Since the equation \(\hat F=0\) is only approximate, the solution \(u\) does not equal the exact solution \({u_{\small\mbox{e}}}\) of the exact equation \(F({u_{\small\mbox{e}}})=0\), but we can hope that \(u\) is closer to \({u_{\small\mbox{e}}}\) than \(u_{-}\) is, and hence it makes sense to repeat the procedure, i.e., set \(u_{-}=u\) and solve \(\hat F(u)=0\) again.

The idea of turning a nonlinear equation into a linear one by using an approximation \(u_{-}\) of \(u\) in nonlinear terms is a widely used approach that goes under many names: fixed-point iteration, the method of successive substitutions, nonlinear Richardson iteration, and Picard iteration. We will stick to the latter name.

Picard iteration for solving the nonlinear equation arising from the Backward Euler discretization of the logistic equation can be written as

\[u = -\frac{c}{au_{-} + b},\quad u_{-}\ \leftarrow\ u{\thinspace .}\]

The iteration is started with the value of the unknown at the previous time level: \(u_{-}=u_1\).

Some prefer an explicit iteration counter as superscript in the mathematical notation. Let \(u^k\) be the computed approximation to the solution in iteration \(k\). In iteration \(k+1\) we want to solve

\[au^k u^{k+1} + bu^{k+1} + c = 0\quad\Rightarrow\quad u^{k+1} = -\frac{c}{au^k + b},\quad k=0,1,\ldots\]
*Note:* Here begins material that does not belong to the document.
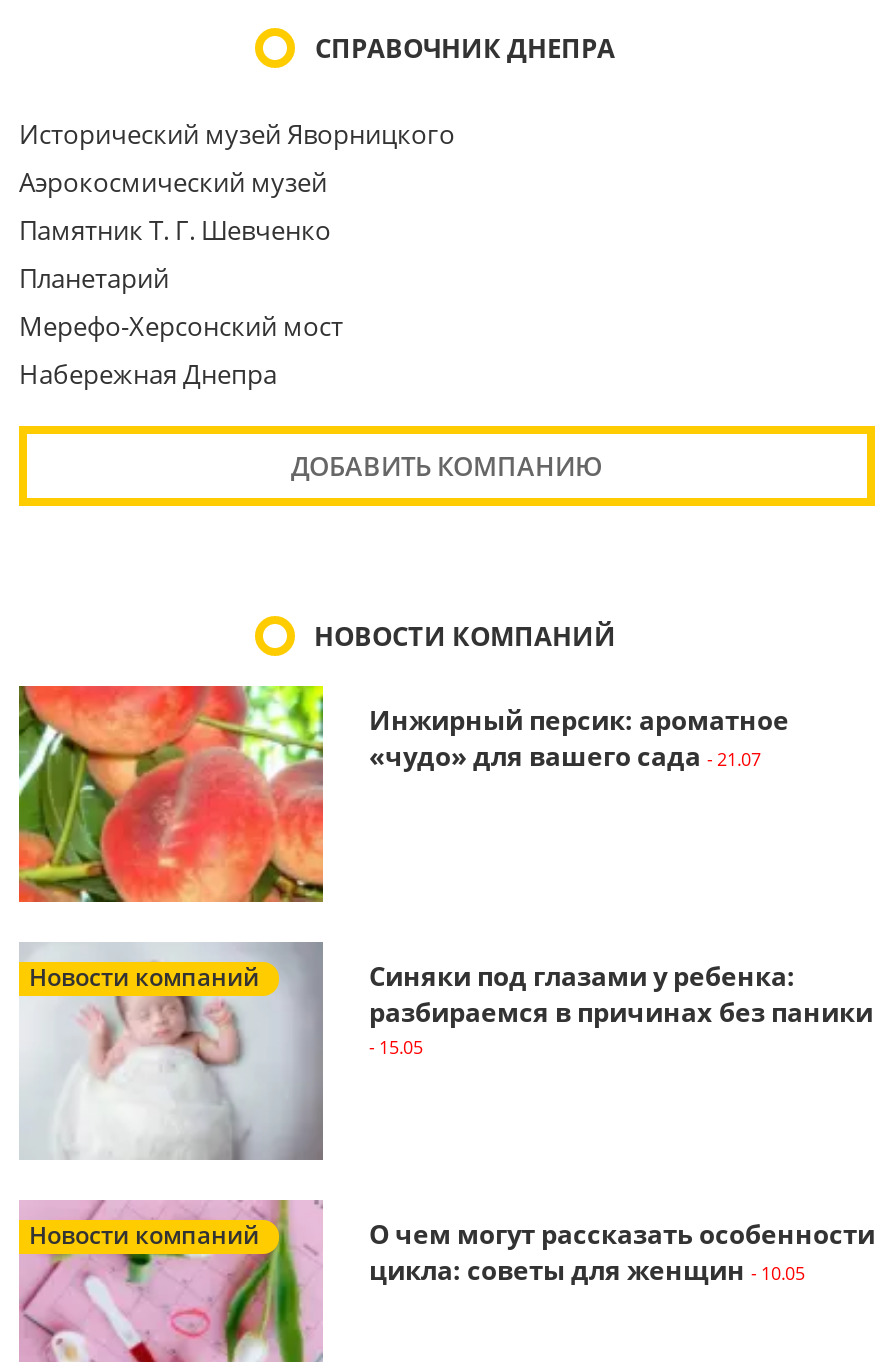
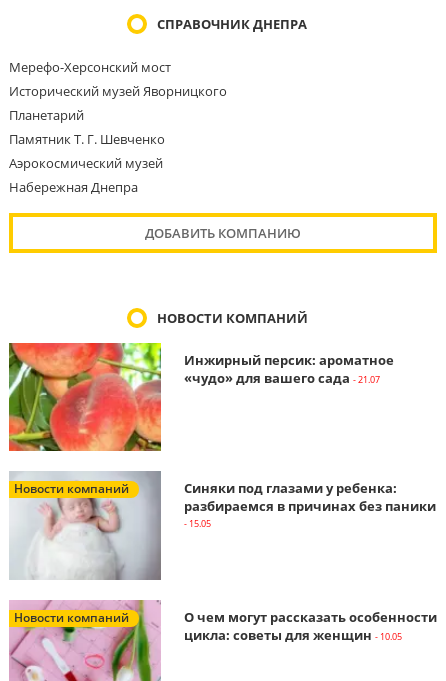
moved down: Исторический музей Яворницкого | Планетарий | Памятник Т. Г. Шевченко | Аэрокосмический музей

moved up: Мерефо-Херсонский мост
However, we will normally apply a mathematical notation in our final formulas that is as close as possible to what we aim to write in a computer code and then we want to omit the \(k\) superscript in \(u\).

Stopping criteria (1)

The iteration method can typically be terminated when the change in the solution is smaller than a tolerance \(\epsilon_u\):

\[|u - u_{-}| \leq\epsilon_u,\]

or when the residual in the equation is sufficiently small (\(\epsilon_r\)),

\[\begin{split}|F(u)|= |au^2+bu + c| < \epsilon_r{\thinspace .}\end{split}\]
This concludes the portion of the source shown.